But I've confirmed my hypothesis about enjoying yourself in a new and unfamiliar town. First rule: Run away from the hotel, as far and as fast as you can. Rule Two: Avoid anyplace where people like you (meaning out-of-towners or tourists) congregate. Rule Three: When you find a crummy bar clogged with locals who seem to be enjoying themselves, go in, sit down, and start drinking. Be sure to buy a few rounds for your fellow drinkers. At the appropriate moment, inquire of the best places to eat, emphasizing your criteria to go where no tourists have gone before. "Where do
you
eat?" is a good starting point. If you hear the same name twice, take note.

Rule Four: If in New Orleans, call Hazelden ahead of time and make a reservation. You'll be needing it.

A
VIEW
FROM
THE
FRIDGE

i
am a chef
. Though I can be a terror in my kitchen, in the dining room of other restaurants I'm a pussycat. I am scrupulously polite and effusive in my praise. And I always tip twenty percent (at least). I'm also, I am told, not the most attentive of dinner companions. I can't help but be attuned—almost painfully at times—to every nuance around me: the ebb and flow of waiters and busboys, hosts and sommeliers, bartenders and cooks. After twenty-seven years in the restaurant business, the choreography of dining room service, any dining room's service, has become hard-wired into my nervous system.

I know that there are a number of simple, avoidable things that can throw off the rhythms of even the best-run places. When that happens, a memorable evening can be remembered for all the wrong reasons. I've learned plenty about what makes a wonderful dining experience from eating at great restaurants, but not nearly as much as I've learned from working in them. What have all my hours of standing before a stove taught me about sitting at a table? I'll tell you.

If the people at the table beside mine summon a busboy (the first available person in a uniform), unable to distinguish him from their waiter, I cringe. I can tell you with near certainty that additional communication will now be required: The busboy, a member of a profession largely comprising newcomers to America's shores, will have to take aside the already harried waiter.

"Table seven. Lady say chicken cold. No like-a spinach."

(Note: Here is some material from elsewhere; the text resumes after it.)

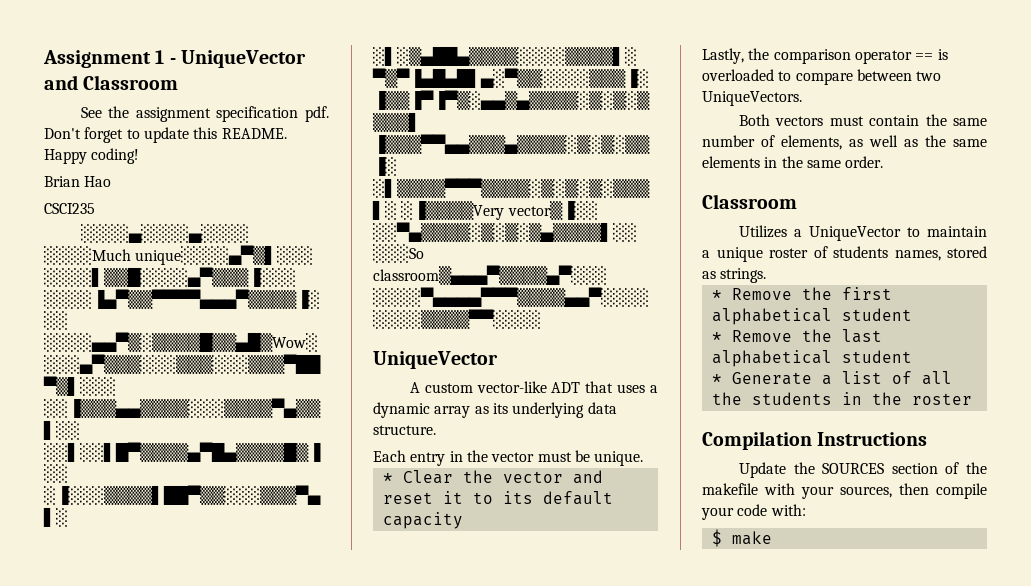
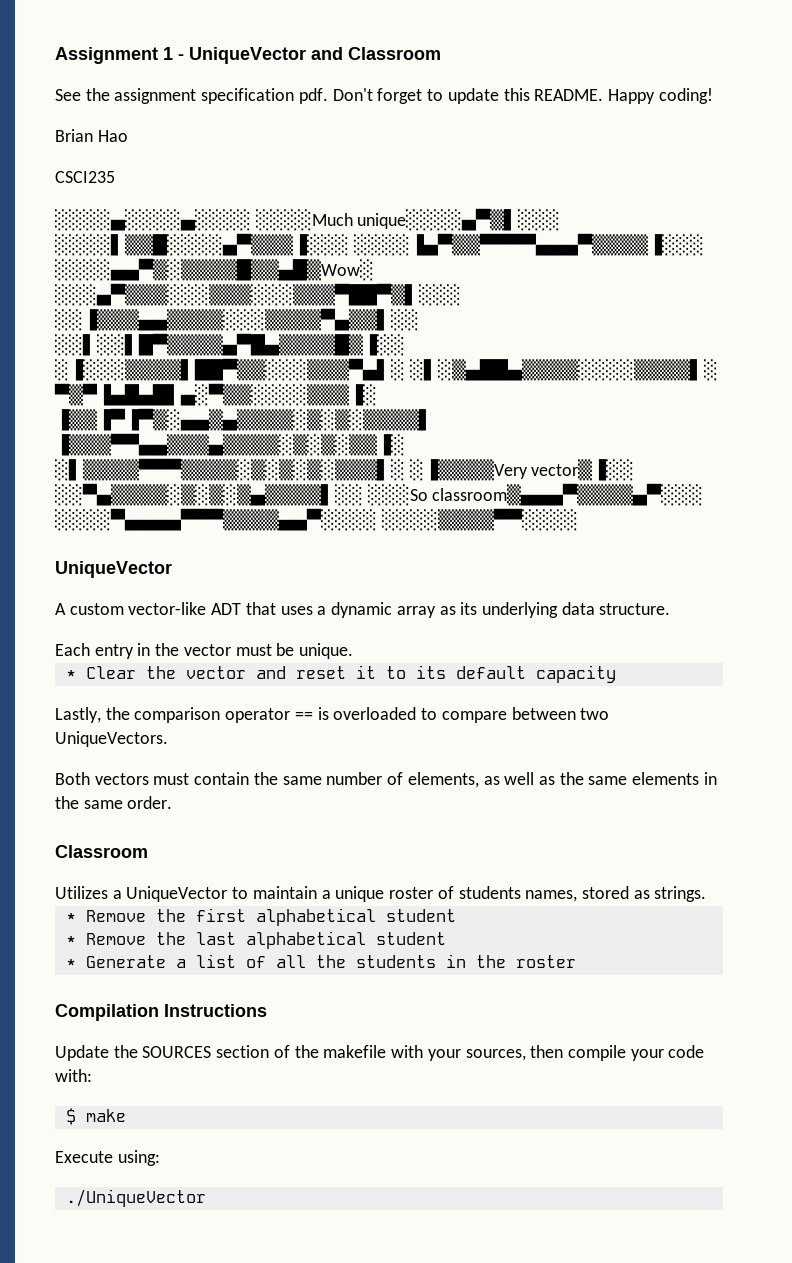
(772, 538) none -> [55,1150,160,1166] [65,1189,206,1207] // Execute using: // ./UniqueVector

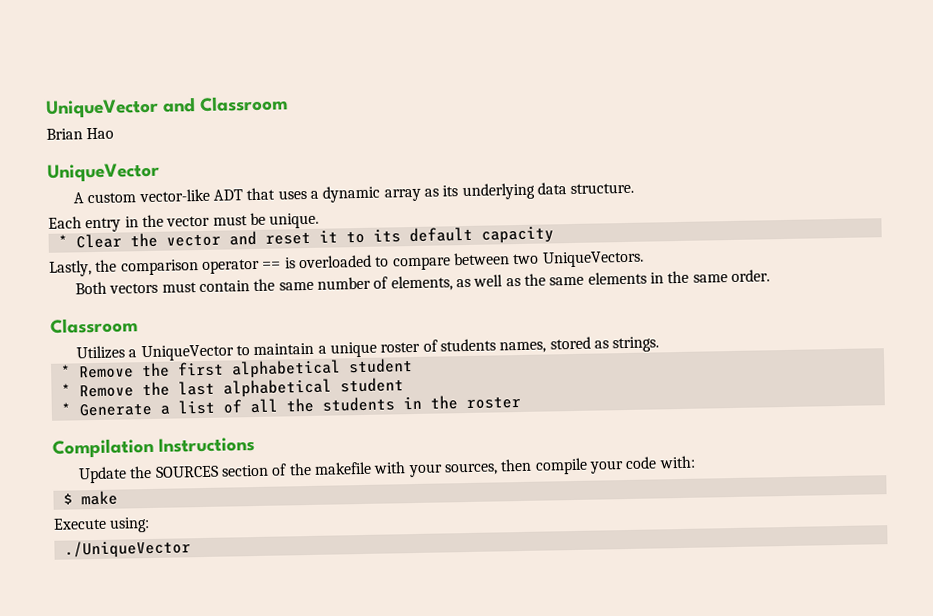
[55,47,184,64] Assignment 1 - -> (46, 108) none
[55,88,713,104] [55,129,128,142] [55,171,115,183] [55,208,561,231] [55,233,704,256] [55,258,374,281] [55,283,461,306] [55,308,419,331] [55,333,405,356] [55,358,718,381] [54,383,377,406] [55,408,433,431] [55,433,405,456] [55,458,635,481] [55,483,704,506] [55,508,578,531] See the assignment specification pdf. Don't forget to update this README. Happy coding! // Brian Hao // CSCI235 // ░░░░▄░░░░▄░░░░ ░░░░Much unique░░░░▄▀▒▌░░░ ░░░░▌▒▒█░░░░▄▀▒▒▒▐░░░ ░░░░▐▄▀▒▒▀▀▀▀▄▄▄▀▒▒▒▒▐░░░ ░░░░▄▄▀▒░▒▒▒▒█▒▒▄█▒Wow░ ░░░▄▀▒▒▒░░░▒▒▒░░░▒▒▒▀██▀▒▌░░░ ░░▐▒▒▒▄▄▒▒▒▒░░░▒▒▒▒▀▄▒▒▌░░ ░░▌░░▌█▀▒▒▒▒▄▀█▄▒▒▒▒█▒▐░░ ░▐░░░▒▒▒▒▌██▀▒▒░░░▒▒▒▀▄▌░ ░▌░▒▄██▄▒▒▒▒░░░░▒▒▒▒▌░ ▀▒▀▐▄█▄█▌▄░▀▒▒░░░░▒▒▒▐░ ▐▒▒▐▀▐▀▒░▄▄▒▄▒▒▒▒░▒░▒░▒▒▒▒▌ ▐▒▒▒▀▀▄▄▒▒▒▄▒▒▒▒░▒░▒░▒▒▐░ ░▌▒▒▒▒▀▀▀▒▒▒▒░▒░▒░▒░▒▒▒▌░ ░▐▒▒▒▒Very vector▒▐░░ ░░▀▄▒▒▒▒░▒░▒░▒▄▒▒▒▒▌░░ ░░░So classroom▒▄▄▄▀▒▒▒▒▄▀░░░ ░░░░▀▄▄▄▄▀▀▀▒▒▒▒▄▄▀░░░░ ░░░░▒▒▒▒▀▀░░░░ -> [46,127,115,140] Brian Hao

The waiter then must consider whether clarification, not to mention confirmation, is required before braving the chef's wrath. This means a trip back to the table, annoying the already annoyed customers by asking them to repeat their complaint. If you speak to the busboy, you might just ask him to locate your waiter. Better yet, try remembering your waiter's face.

I also feel the waiter's pain when, without warning, a patron seated with friends at a table for four (a four-top) suddenly bolts to the bar (or outside) for a cigarette. This often seems to occur just when the entrees for that table are about to be served—or, as waiters say, are "in the window, ready for pickup." I know the electric shock that travels through the restaurant's spine and into the brainstem of the kitchen: The chef has that table's food up! It's sitting perilously under the destructive warmth of the heat lamps. Other orders are coming up around it, new ones are coming in, and the chef is beginning to freak: His lovely food is dying in front of him. And he's got a difficult choice to make. He can push the orders for the four-top to the side and squeeze other outgoing orders around it for a while, in the hope that the smoker will return before the food gets cold and ugly, a skin forming on the sauce that the chef was once so proud of. Or he can yank the whole order, move the "dupe" (the kitchen's printed copy of an order) back to the "order" position, and start all over again. It's a tiny, inconsequential move for the customer—a cigarette at the bar—but for the kitchen, particularly in a good restaurant, it can cause mad panic and much misery. It's polite to schedule your breaks ahead of time—as in asking the waiter, "Would now be a good time to grab a smoke?"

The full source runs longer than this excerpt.